It really bares no place to discuss their rating system here.

This thread is there to be an objective and given an independent and unbiased info regarding burn in and uses rtings.com tests an example. Thats all.
 

Craig805

Novice Member
I thought that it might be of interest to share my recent experience with BI on my new Panasonic TX-55FZ802B.
I'll be the first to admit that although I read several reviews before buying, and saw a friends picture which I was very impressed with, I was not aware of the potential BI issue (I guess that I didn't research deeply enough).
I love the picture - it's stunning.
But I found that after about 14 weeks of use, I could see a faint logo of some kind, usually only visible with a green or white back ground, so especially problematic while watching football, rugby or cricket! I quickly figured out that the ghost image was the logo of "Scala Radio", a radio station I often listen to for a few hours in the morning, via the Tune In app on my Roku box. The logo uses a bright yellow background.
I then started to research more about BI and AV Forums offered some excellent information. After spending £1399 on the TV only a few weeks before I felt rather upset that it wouldn't be covered under warranty.
I purchased the TV from John Lewis and called them to report the issue. As expected, they told me that BI was not covered under warranty due to it being "an issue of customer use". I informed them that I understood this but told them that a "few " hours of radio listenting over 14 weeks should not cause such a catastrophic BI issue - a year or two maybe, but 14 weeks?
To their credit, JL offered to call Panasonic while I held to get their take on it. After 5 minutes they told me that Panasonic asked JL to send their TV diagnostic/repair partner around to view the problem. The company is TVRS (www.tvrs-uk.com). Within 10 minutes they called me to set up an appointment. The technician came a few days later and ran through the screen test video on You Tube and the BI was there clear as daylight on several colours. I fully expected TVRS to dismiss my compaint out of hand as I assumed that JL and Panasonic would have primed him to do so. But much to my surprise, he was extremely sympathetic and took quite a few photos of the BI at various background colours. He said that he'd try his best with Panasonic and that in his experience, Panasonic were more customer focused on issues such as this than LG or Samsung.
I didn't hear anything for just over two weeks and so I sent an email to TVRS enquiring about the status.

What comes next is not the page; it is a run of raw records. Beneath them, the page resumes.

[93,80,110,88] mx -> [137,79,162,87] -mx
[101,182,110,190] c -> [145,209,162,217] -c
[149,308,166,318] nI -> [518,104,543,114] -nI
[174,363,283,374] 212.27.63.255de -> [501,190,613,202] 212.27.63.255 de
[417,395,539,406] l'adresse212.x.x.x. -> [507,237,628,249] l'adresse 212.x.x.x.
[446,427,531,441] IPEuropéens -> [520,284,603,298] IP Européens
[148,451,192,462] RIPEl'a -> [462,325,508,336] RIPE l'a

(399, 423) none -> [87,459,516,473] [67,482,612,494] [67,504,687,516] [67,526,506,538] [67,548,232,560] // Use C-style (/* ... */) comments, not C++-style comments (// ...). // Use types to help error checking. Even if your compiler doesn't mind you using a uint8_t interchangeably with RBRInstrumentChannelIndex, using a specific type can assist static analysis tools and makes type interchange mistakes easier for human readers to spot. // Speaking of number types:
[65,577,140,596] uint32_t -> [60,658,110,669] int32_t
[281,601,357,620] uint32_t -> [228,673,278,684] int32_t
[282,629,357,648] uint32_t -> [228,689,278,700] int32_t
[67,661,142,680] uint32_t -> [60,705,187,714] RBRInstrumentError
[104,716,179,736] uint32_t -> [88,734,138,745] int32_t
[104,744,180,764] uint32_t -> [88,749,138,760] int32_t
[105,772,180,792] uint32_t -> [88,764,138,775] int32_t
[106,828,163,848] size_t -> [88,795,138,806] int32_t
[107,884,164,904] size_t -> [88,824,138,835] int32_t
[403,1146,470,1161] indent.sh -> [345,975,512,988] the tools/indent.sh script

I didn't receive a reply for 5 days and then out of the blue, TVRS called me to arrange to come to my home to replace the OLED panel the next afternoon. Panasonic had approved the repair much to my surprise!
The panel swap out took less than a hour. They remove the back panel and the speaker infrastructure and circuit boards from the old panel and reinstall them on the new panel.
The technician showed me the paperwork and the new panel cost was £950 + VAT and that was the price from Panasonic withput TVRS labour costs factored in. I'm thrilled to have the TV back to it's original condition and can't recommend TVRS enough for going to bat for me. It's great that they come to your house and repair on site. I still listen to Scala Radio but not with the TV turned on!
If you have a similar issue, I'd recommend you pushing your retailer to contact the manufacturer to arrange for a techician to come to your home and look at the problem.

 
The onus was on John Lewis to fix or replace surely - I know Burn In isn't covered but it's just another name for a fault isn't it ? In a Court of Law then JL would be responsible .
Pleased you got a good result though .
 

kenshingintoki

Distinguished Member
Damn. These burn in stories always so scare me away from burn in.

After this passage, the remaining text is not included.